Problem to solve
Give back the lines below verbatim, omitting all pictures.

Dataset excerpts
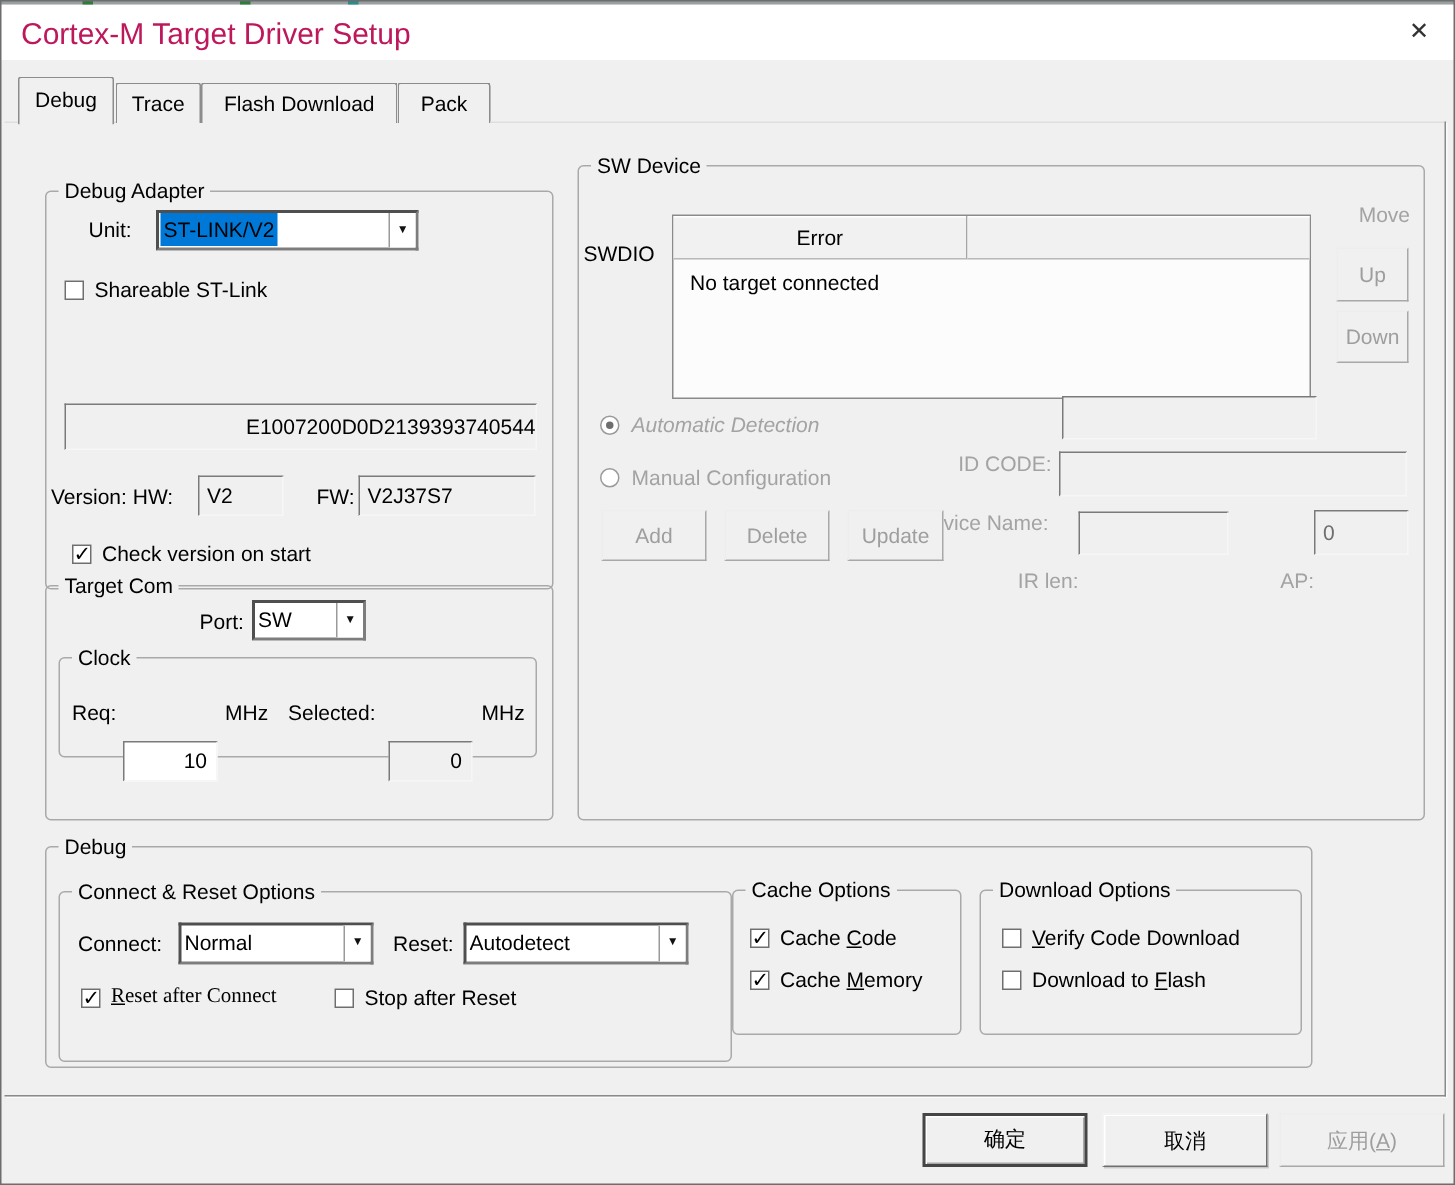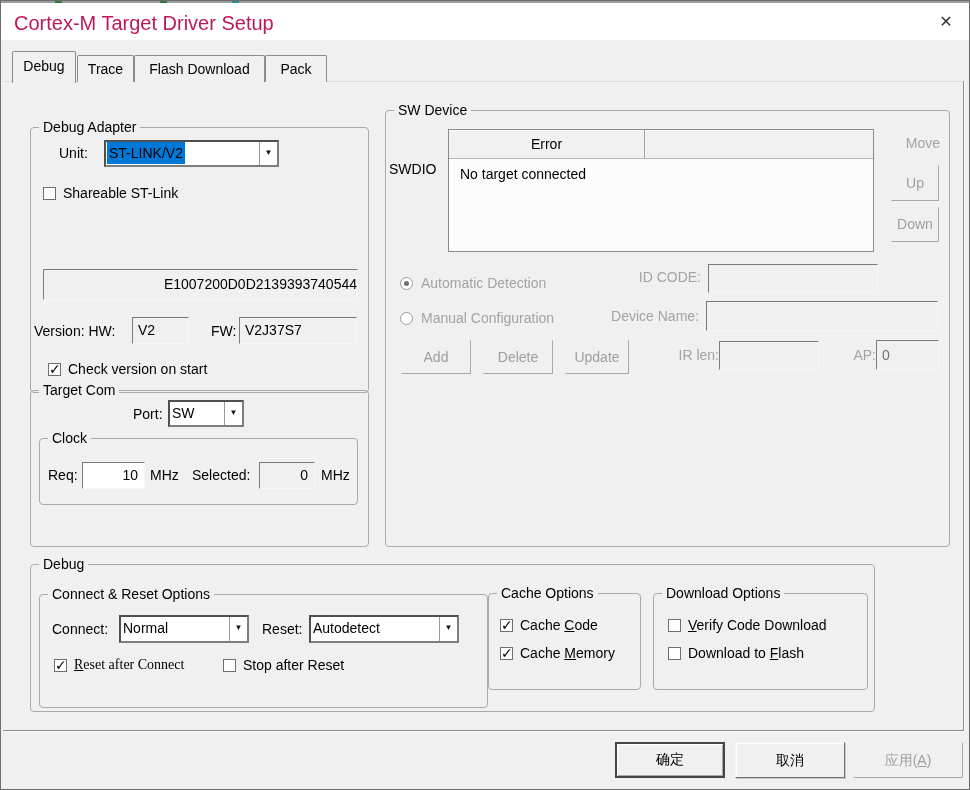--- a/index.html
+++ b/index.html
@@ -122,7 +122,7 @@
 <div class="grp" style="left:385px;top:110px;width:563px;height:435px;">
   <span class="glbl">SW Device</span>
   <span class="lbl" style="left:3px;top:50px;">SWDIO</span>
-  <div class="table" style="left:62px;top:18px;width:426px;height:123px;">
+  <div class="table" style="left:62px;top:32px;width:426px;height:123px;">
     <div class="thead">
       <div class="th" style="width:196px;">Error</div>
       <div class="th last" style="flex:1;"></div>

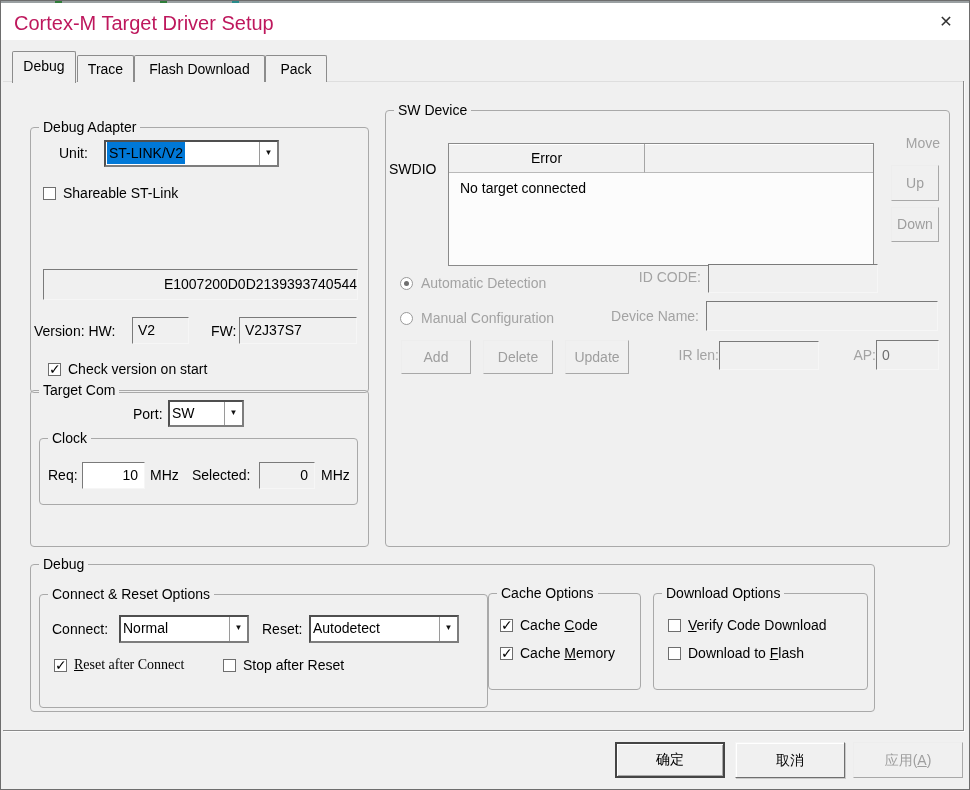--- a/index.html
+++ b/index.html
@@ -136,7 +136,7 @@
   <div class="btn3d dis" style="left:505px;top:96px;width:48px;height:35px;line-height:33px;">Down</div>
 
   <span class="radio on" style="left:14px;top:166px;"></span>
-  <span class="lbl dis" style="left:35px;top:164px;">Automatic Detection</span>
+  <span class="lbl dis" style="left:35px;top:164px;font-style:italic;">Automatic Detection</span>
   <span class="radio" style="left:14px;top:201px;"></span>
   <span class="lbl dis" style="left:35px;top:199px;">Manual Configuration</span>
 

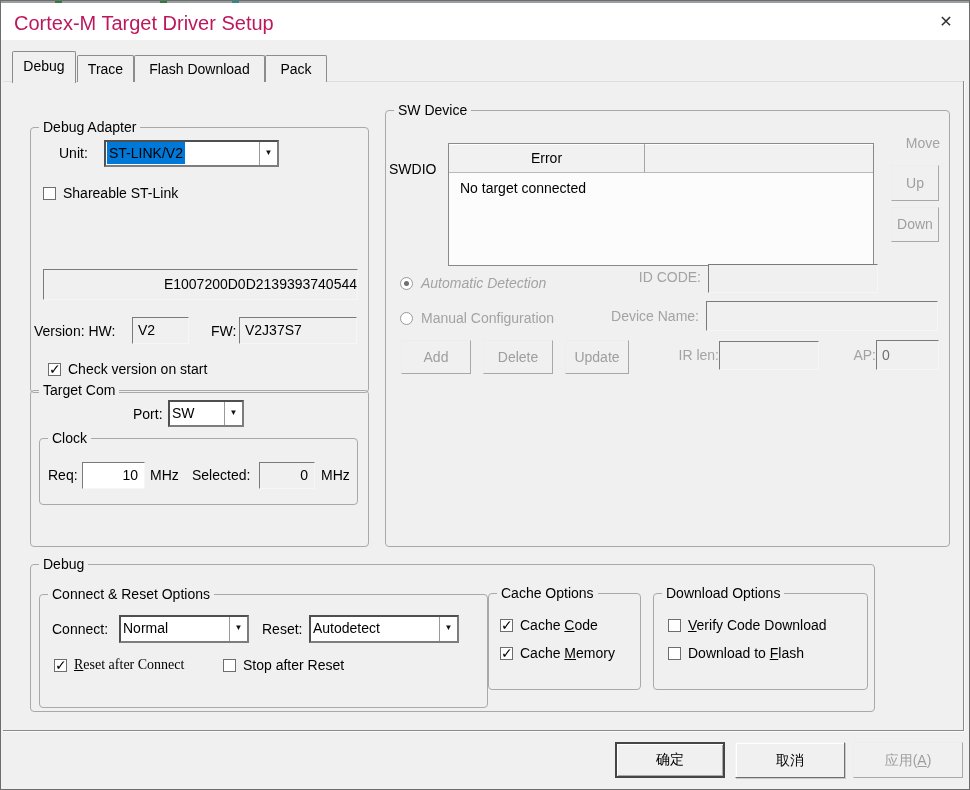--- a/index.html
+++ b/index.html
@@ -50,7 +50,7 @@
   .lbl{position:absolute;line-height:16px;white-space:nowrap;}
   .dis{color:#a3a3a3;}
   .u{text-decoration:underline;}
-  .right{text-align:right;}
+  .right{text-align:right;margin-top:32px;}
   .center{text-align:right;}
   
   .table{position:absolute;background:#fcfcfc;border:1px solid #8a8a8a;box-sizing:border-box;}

Your response
--- a/index.html
+++ b/index.html
@@ -122,7 +122,7 @@
 <div class="grp" style="left:385px;top:110px;width:563px;height:435px;">
   <span class="glbl">SW Device</span>
   <span class="lbl" style="left:3px;top:50px;">SWDIO</span>
-  <div class="table" style="left:62px;top:18px;width:426px;height:123px;">
+  <div class="table" style="left:62px;top:32px;width:426px;height:123px;">
     <div class="thead">
       <div class="th" style="width:196px;">Error</div>
       <div class="th last" style="flex:1;"></div>

--- a/index.html
+++ b/index.html
@@ -136,7 +136,7 @@
   <div class="btn3d dis" style="left:505px;top:96px;width:48px;height:35px;line-height:33px;">Down</div>
 
   <span class="radio on" style="left:14px;top:166px;"></span>
-  <span class="lbl dis" style="left:35px;top:164px;">Automatic Detection</span>
+  <span class="lbl dis" style="left:35px;top:164px;font-style:italic;">Automatic Detection</span>
   <span class="radio" style="left:14px;top:201px;"></span>
   <span class="lbl dis" style="left:35px;top:199px;">Manual Configuration</span>
 

--- a/index.html
+++ b/index.html
@@ -50,7 +50,7 @@
   .lbl{position:absolute;line-height:16px;white-space:nowrap;}
   .dis{color:#a3a3a3;}
   .u{text-decoration:underline;}
-  .right{text-align:right;}
+  .right{text-align:right;margin-top:32px;}
   .center{text-align:right;}
   
   .table{position:absolute;background:#fcfcfc;border:1px solid #8a8a8a;box-sizing:border-box;}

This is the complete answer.